Our granddaddy would poke us with his finger and make a sound with his lips — a sound I can’t think of how to describe in writing — to make us jump and scream. The start always made us, and anyone watching, laugh.

I remember standing with my dad beside my grandaddy’s casket, looking down on his still form. I whispered to Dad, “I almost expect him to open his eyes and poke us to scare us.” My dad laughed and agreed.

Anyway, so my brother and I were in a constant state of scare war. We might go months without a good scare on one or the other, but there was never a formal truce. The delay was all part of the set up.

Off the top of my head, right now, I can remember twice that I really scared him, and once that he really scared me, but I know there were many other attacks.

I once hid in his room, between his bed and the back wall for over an hour waiting for him to come to bed for the night. (He was around 8 or 9 years old.) Eventually he came into his room. He put on his pajamas, turned out the light, and got under his covers. After a couple minutes, I reached up from behind his bed and grabbed him. Oh God! He jumped and screamed like a professional horror movie actress.

Another time I scared him was a pure scare of opportunity — I needed no preparation. He was watching a scary movie late at night (after 11:00 — he was probably 11 or 12 years old), sitting cross-legged on the floor about 3 feet from the console TV. The whole house was dark, and he was totally engrossed with the movie. I picked up a toy rubber aligator (about 8-10 inches long), snuck up the hall and tossed it at my brother. The little lizard plopped perfectly right down on his lap. Oh, the jump and scream — pure entertainment for a teenage big brother.

But if I’m remembering correctly, my little brother got the last scare and laugh on me. I was in my bedroom with the door closed, minding my own business. A light knock on my door brought me to open it.

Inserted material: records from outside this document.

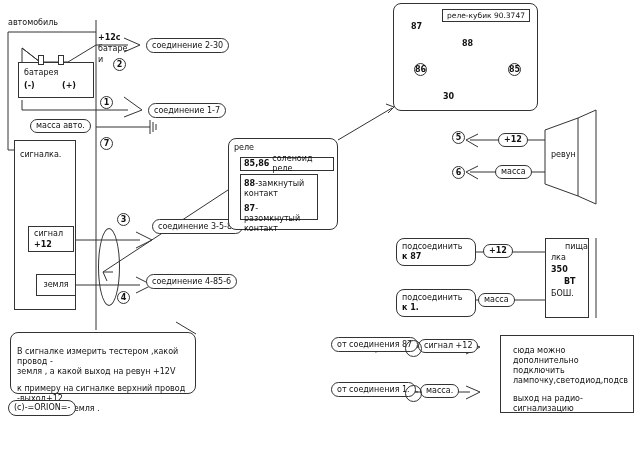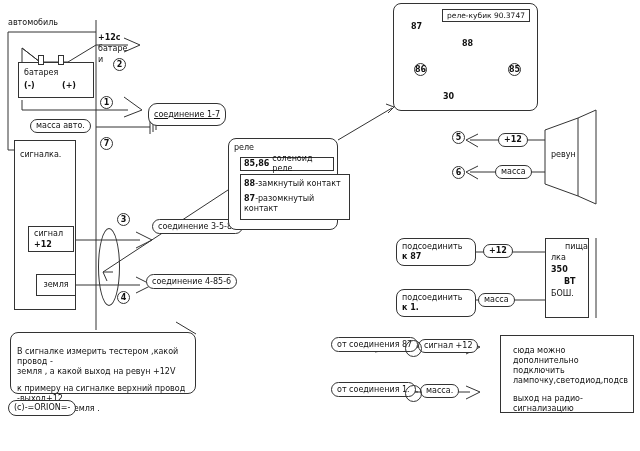"соединение 2-30" div.pill { html: none -> <div> <span>соединение 2-30</span> </div> }
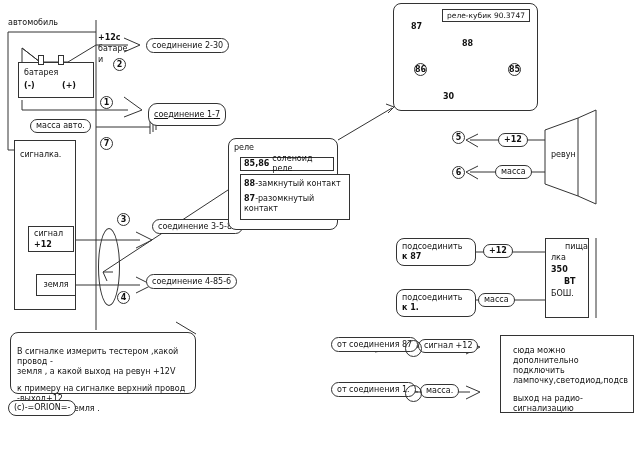"соединение 1-7" div.pill { height: 23px -> 15px; text-decoration: underline -> none }
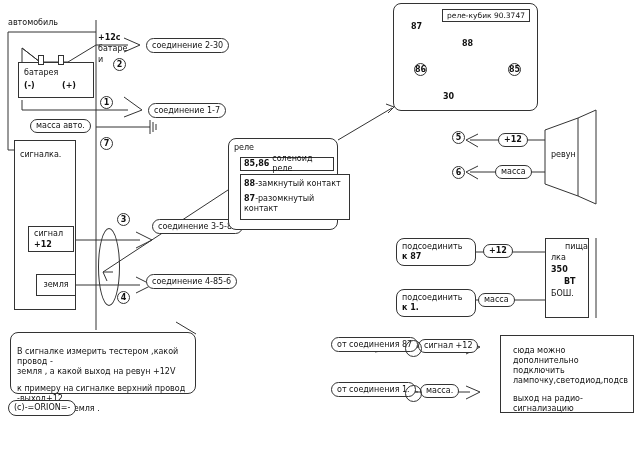"88-замкнутый контакт" div.rect { width: 110px -> 78px }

My brother had acquired a family Halloween decoration: a posable life-sized skeleton. When I opened the door, he wiggled the skeleton and made some noise. The flailing bones, the evilly grinning skull, and the moan or whatever sound, startled the T-total Hell out of me. I screamed and jump backwards all the way across my room.

Life’s evolution had me moving out of home soon after that, so my brother and I really didn’t have any other opportunities to scare one another since then. I kind of miss the whole scare war. Cowgrit is easy to startle, and she doesn’t like to be. My boys get very angry with me if I scare them. It seems that I’m going to have to wait till my boys have children of their own (to pass on that generation skipping gene) for me to be able to have appreciative targets for terror.